The table below shows the estimated increase in mortgage payments for a typical borrower with a £250,000 mortgage over 25 years. Under this example, the pre-Iran war average mortgage rate was 4.89%, meaning that the monthly mortgage payment was £1,445.
| Scenario | Oil price assumption | Inflation outlook | BoE base rate impact (currently 3.75%) | Estimated new average mortgage rate (currently 4.89%) | Annual cost increase (vs pre-conflict) | Monthly payment increase (vs pre-conflict) |
| Best Case (Scenario A) | Oil price falls back below $80 a barrel by end of 2026 | Peaks at 3.6%, falls below 3% | Stability with cuts sooner | 5.0% - 5.5% | +£150 to £1,050 a year | up to £88 a month |
| Most Likely (Scenario B) | Oil price stays above $80 a barrel | Peaks at 3.7%, stays elevated | Higher for longer | 5.5% - 6.0% | +£1,050 to £1,950 a year | up to £163 a month |
| Worst Case (Scenario C) | Sustained oil price above $120 for rest of the year | Peaks at 6.2% | Rises to 5.25% | 6.75% | +£3,380 a year | up to £282 a month |
At the time, Andrew Bailey said: "...I place most weight on Scenario B, albeit with slightly reduced second-round effects. I place some weight on Scenario C, which would require a stronger monetary policy response."
However, if the peace deal holds and the price of oil remains below $80 a barrel then the Best Case (Scenario A) now becomes the most likely outcome. That means the BoE would be unlikely to raise the base rate, which in turn would mean that average mortgage rates would stabilise around 5%, and the best-buy deals would start to fall.
In the last 48 hours, the market has revised its prediction for the path of the BoE base rate over the next five years. Each coloured line on the chart below shows the prediction made on the stated date of where the base rate would be over the following five years. The red line shows the market prediction at the height of the war, when it was anticipated that the BoE would raise the base rate four times, to 4.75%. The purple line is the latest prediction, and the market now anticipates just one rate rise in 2026.
At present, mortgage lenders have yet to react to the fall in interest rate expectations.
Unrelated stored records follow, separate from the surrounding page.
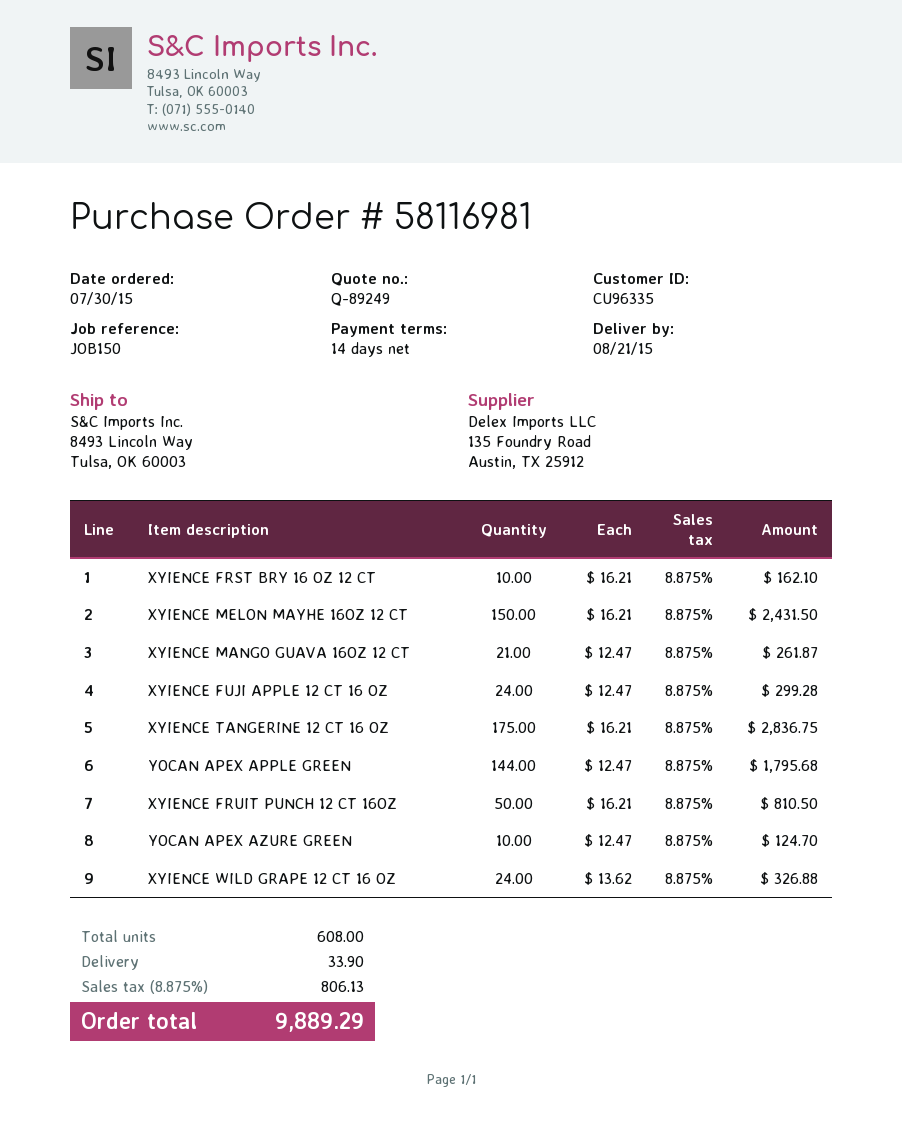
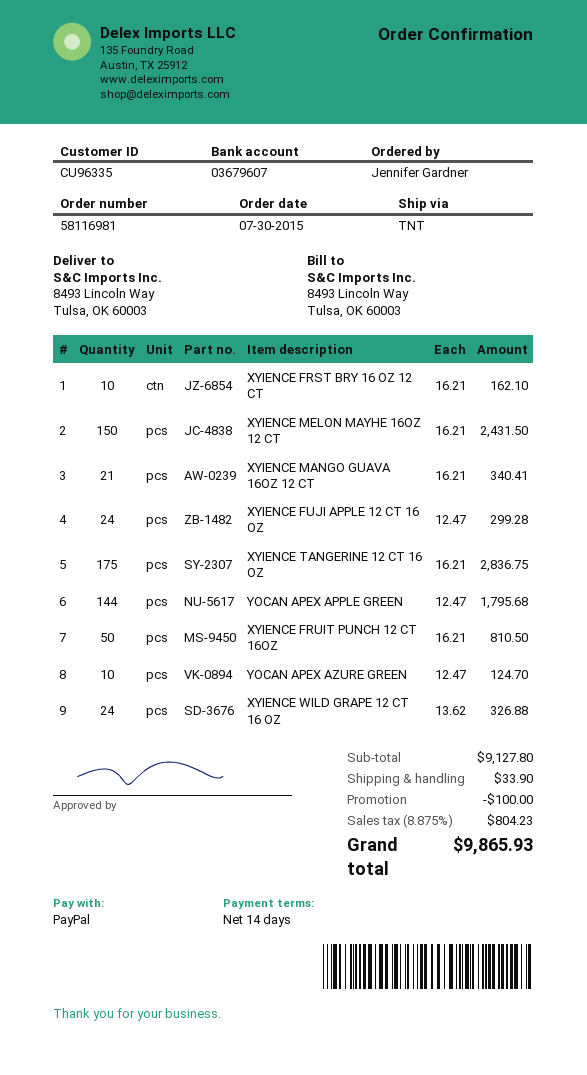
XYIENCE MANGO GUAVA 16OZ 12 CT: 21 x 12.47 = 261.87 -> 21 x 16.21 = 340.41
discount: none -> 100.00
tax: 8.875% = 806.13 -> 8.875% = 804.23
total: 9889.29 -> 9865.93

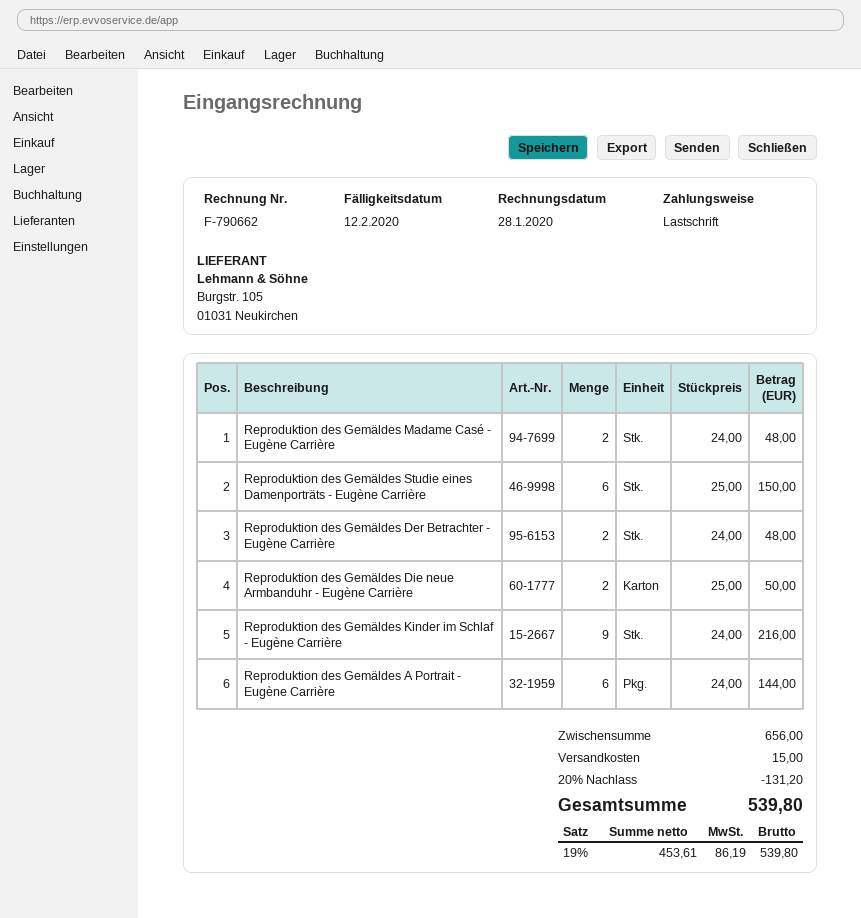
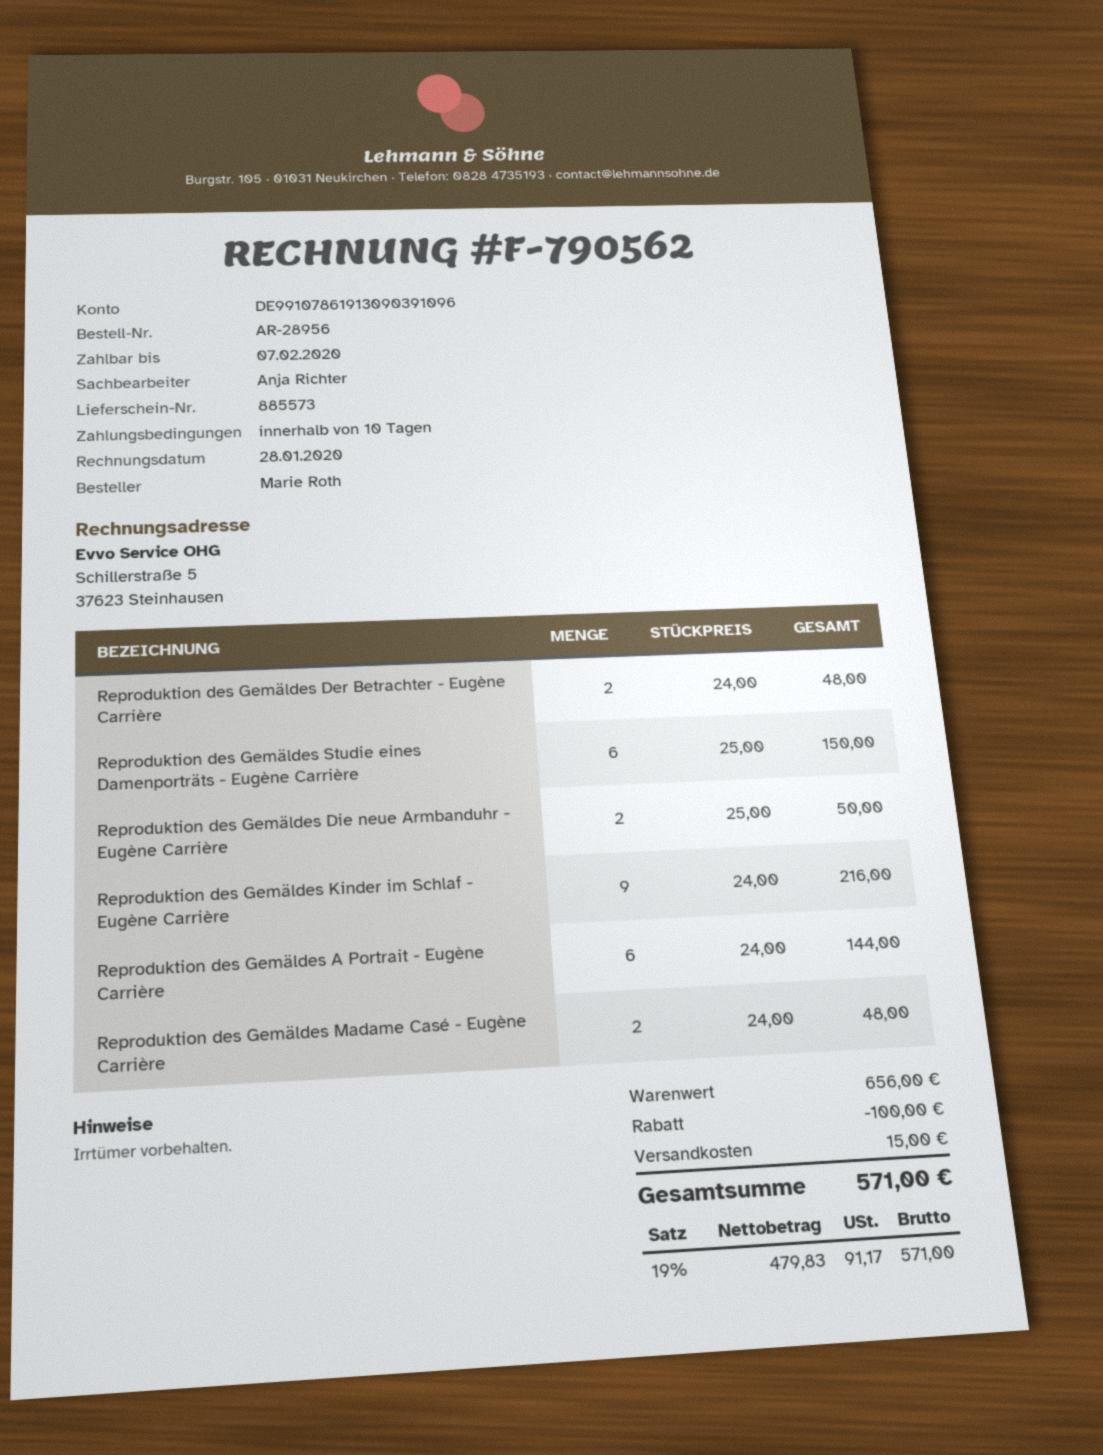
invoice number: F-790662 -> F-790562
due date: 2020-02-12 -> 2020-02-07
discount: 131.20 -> 100.00
net: 453.61 -> 479.83
tax: 19% = 86.19 -> 19% = 91.17
total: 539.80 -> 571.00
However, if base rate expectations continue to fall then fixed mortgage rates should too. Currently, the best two-year fixed rate mortgage is approximately 0.5% higher than the equivalent rate prior to the start of the war.
Savings account interest rates
While mortgage rates have yet to react to the news of a peace deal, interest rates on savings accounts have already begun to fall. When the market was bracing for base rate hikes, savings rates became more competitive.
Now that the prospect of multiple rate increases is fading, banks and building societies are likely to begin withdrawing their top-paying accounts, with the interest rates on the top-paying easy access cash ISAs already falling by as much as 0.4% in the last few days. If you have cash to put away, now may be a good time to act before the best deals disappear. Bookmark our best-buy cash ISA table and our fixed-rate Cash ISA best-buy table.
Investments & pensions
The apparent resolution of the conflict sparked a significant stock market bounce, particularly in regions most reliant on Middle East oil exports. This is evident in the table below, which shows the stock market moves of major global stock markets in the 48 hours after the peace deal was announced.
Asian and emerging market equities enjoyed the strongest rallies, while the FTSE 100 lagged as energy company share prices fell alongside the price of oil, an area of the market the FTSE 100 has exposure to.
| Index | % increase in the two days after the peace deal announced |
| Nikkei 225 (Japan) | 5.13 |
| MSCI AC Asia ex Japan | 3.39 |
| MSCI Emerging Markets | 3.18 |
| Nasdaq 100 (US-tech) | 3.06 |
| S&P 500 (main US index) | 1.08 |
| FTSE Eurofirst 300 (European index) | 0.48 |
| FTSE 100 | 0.21 |
Meanwhile, government bond yields fell, meaning that bond prices rose. Rising stock markets and bond markets are good news for consumers investing via a Stocks and Shares ISA or a pension.